Feb. 7, 2010— -- My university, which is in Philadelphia, recently sent an e-mail to faculty and staff reiterating its privacy policy.
Specifically, it said that the Pennsylvania Breach of Personal Information Act requires us to notify a person if we disclose personal information.
Personal Information is defined as "the first name or initial and last name in combination with one or more of the following nonpublic unencrypted pieces of information: a Social Security number, a driver's license number or state identification card, financial account number, credit card or debit card number accompanied by the applicable passwords or security codes."

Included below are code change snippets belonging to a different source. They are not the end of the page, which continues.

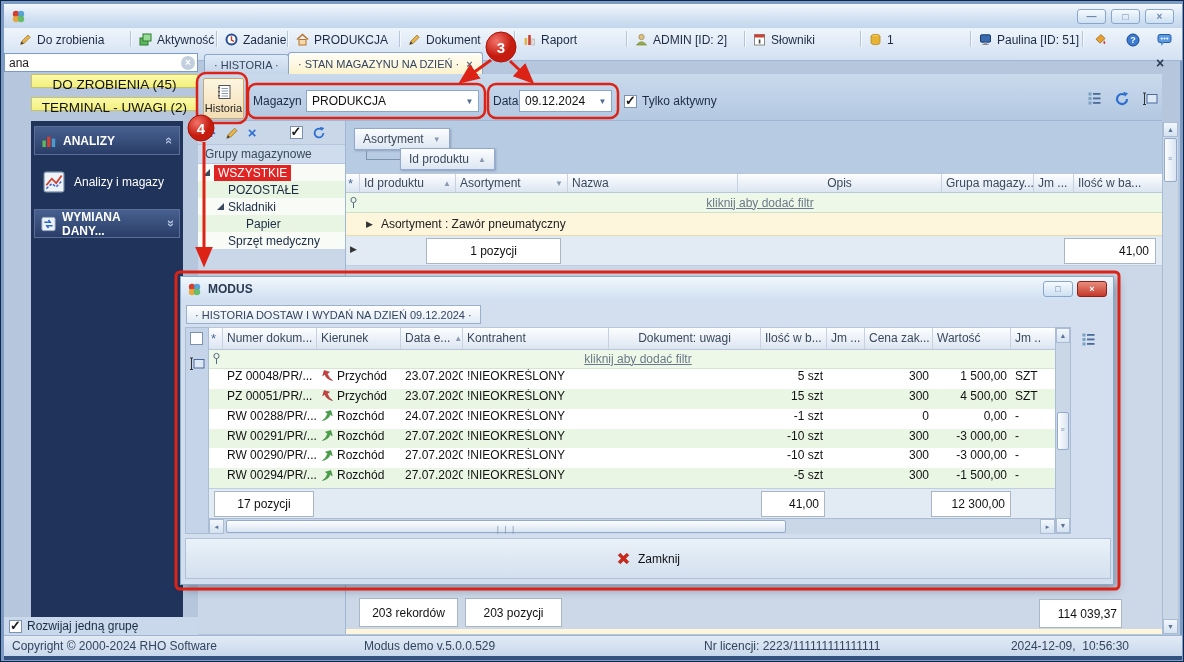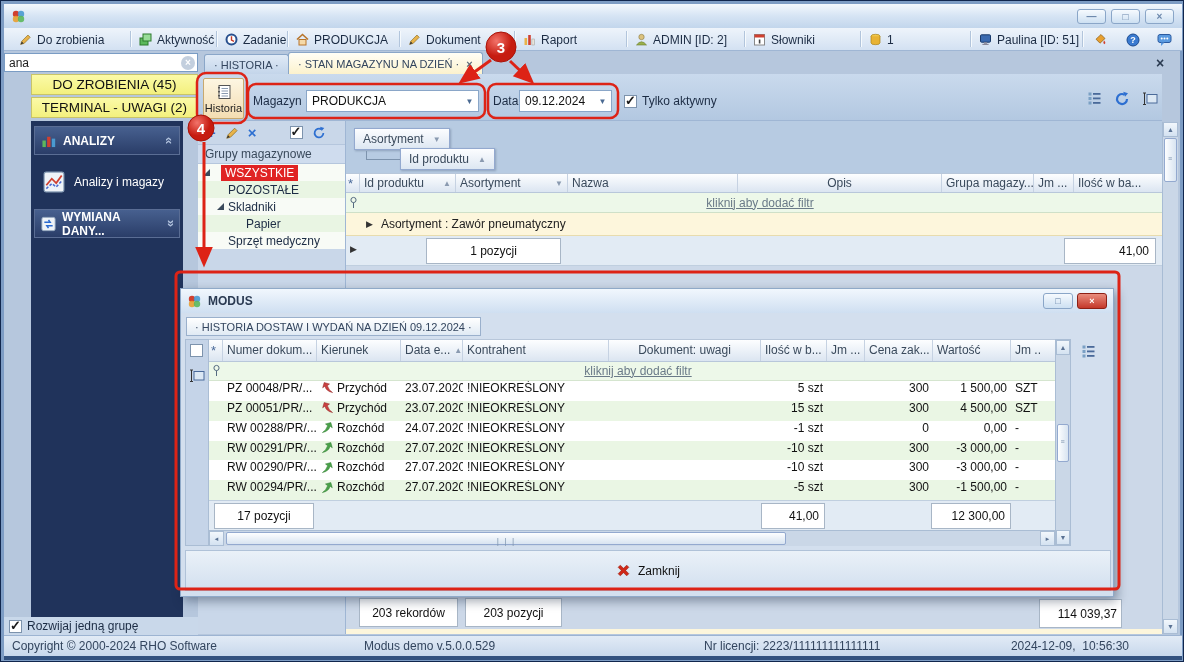"Do zrobienia" .toolbar { height: 23px -> 33px }
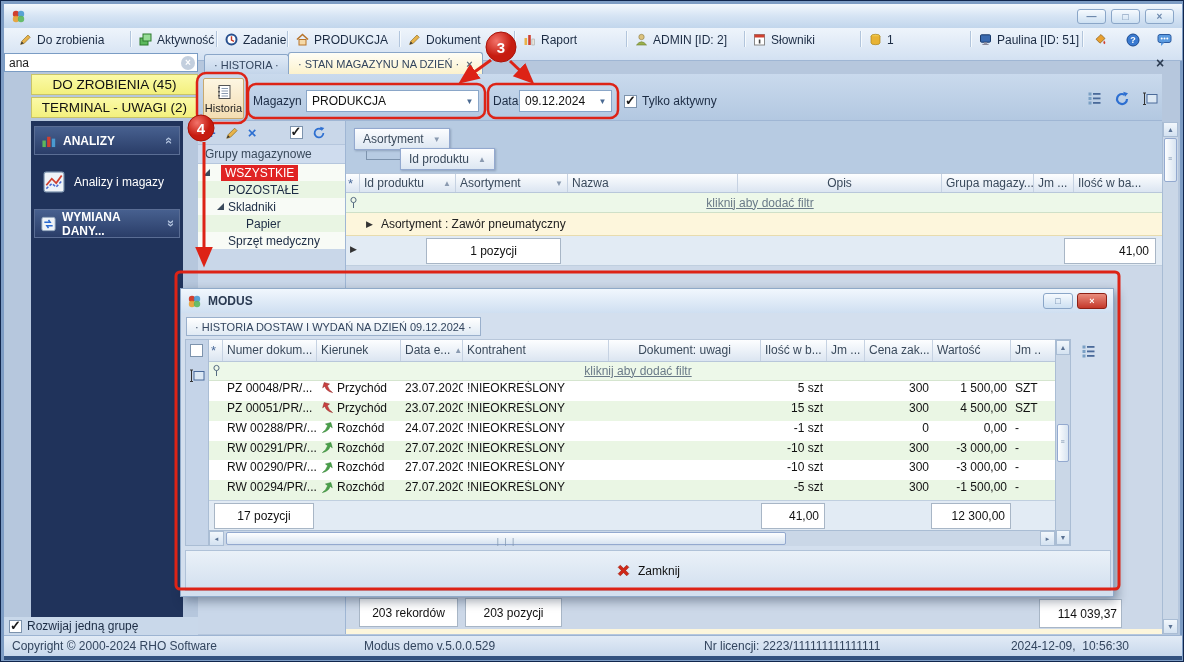"DO ZROBIENIA (45)" .yellow-btn { height: 21px -> 14px }
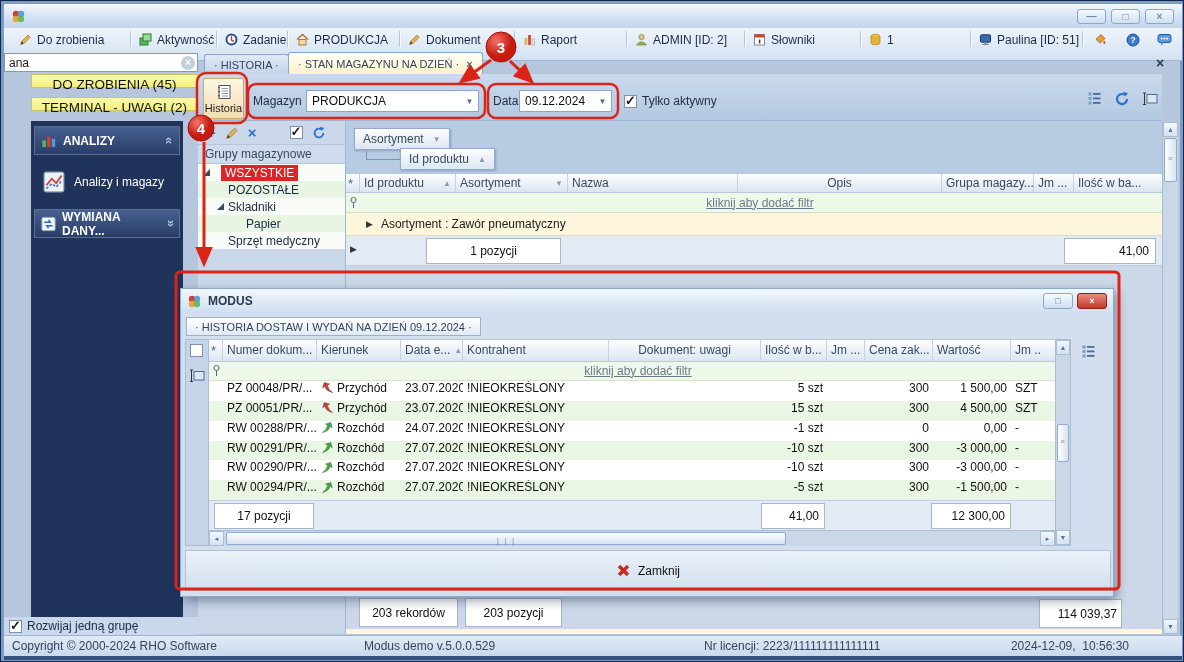"WSZYSTKIE" .tsel { margin-left: 7px -> none }
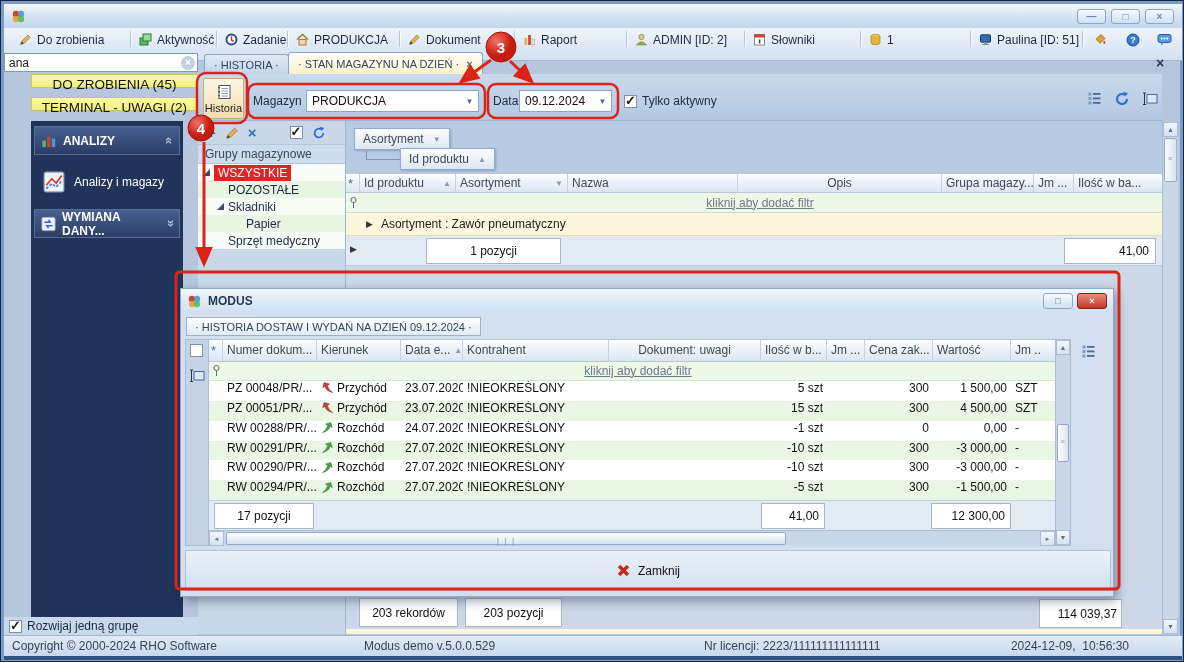"MODUS" .modal { margin-top: 12px -> none }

This is a laudable policy, but almost immediately after reading this e-mail, I read about a contest that the DVD movie rental company Netflix conducted over the last few years.
The contest was intended to elicit from the general public algorithms that would enable the company to improve its suggestions for future selections. To do this, Netflix released a huge trove of data about users' picks of past movies and their ratings of these movies.
Since it wanted a better way of determining other movies these users might like or dislike, the company announced a $1 million prize. The prize would be awarded to that group of researchers whose predictions about a different trove of movie ratings data involving these same users were most accurate.
The users were anonymous, identified only by number. No names, Social Security numbers, drivers' license numbers or financial account figures were released, so the contest complied with Pennsylvania's policy on privacy, undoubtedly a common one across the country.
Netflix also took other measures to anonymize the information, but this did not prevent the company from being sued recently as part of a class action suit by a subscriber for violation of her privacy. An unnamed, in-the-closet lesbian mother has alleged that, by not adequately anonymizing the data set, Netflix outed her and thereby caused her economic and psychological harm.
The explanation: It turns out that people were able to identify specific users by matching their Netflix reviews and ratings with some signed ones the users had posted on the Internet Movie Database.
Nevertheless, the lawsuit maintains that in releasing the large data set Neflix had violated the very strict Video Privacy Protection Act, which was passed when the movie choices of Supreme Court nominee Robert Bork were obtained from a video store.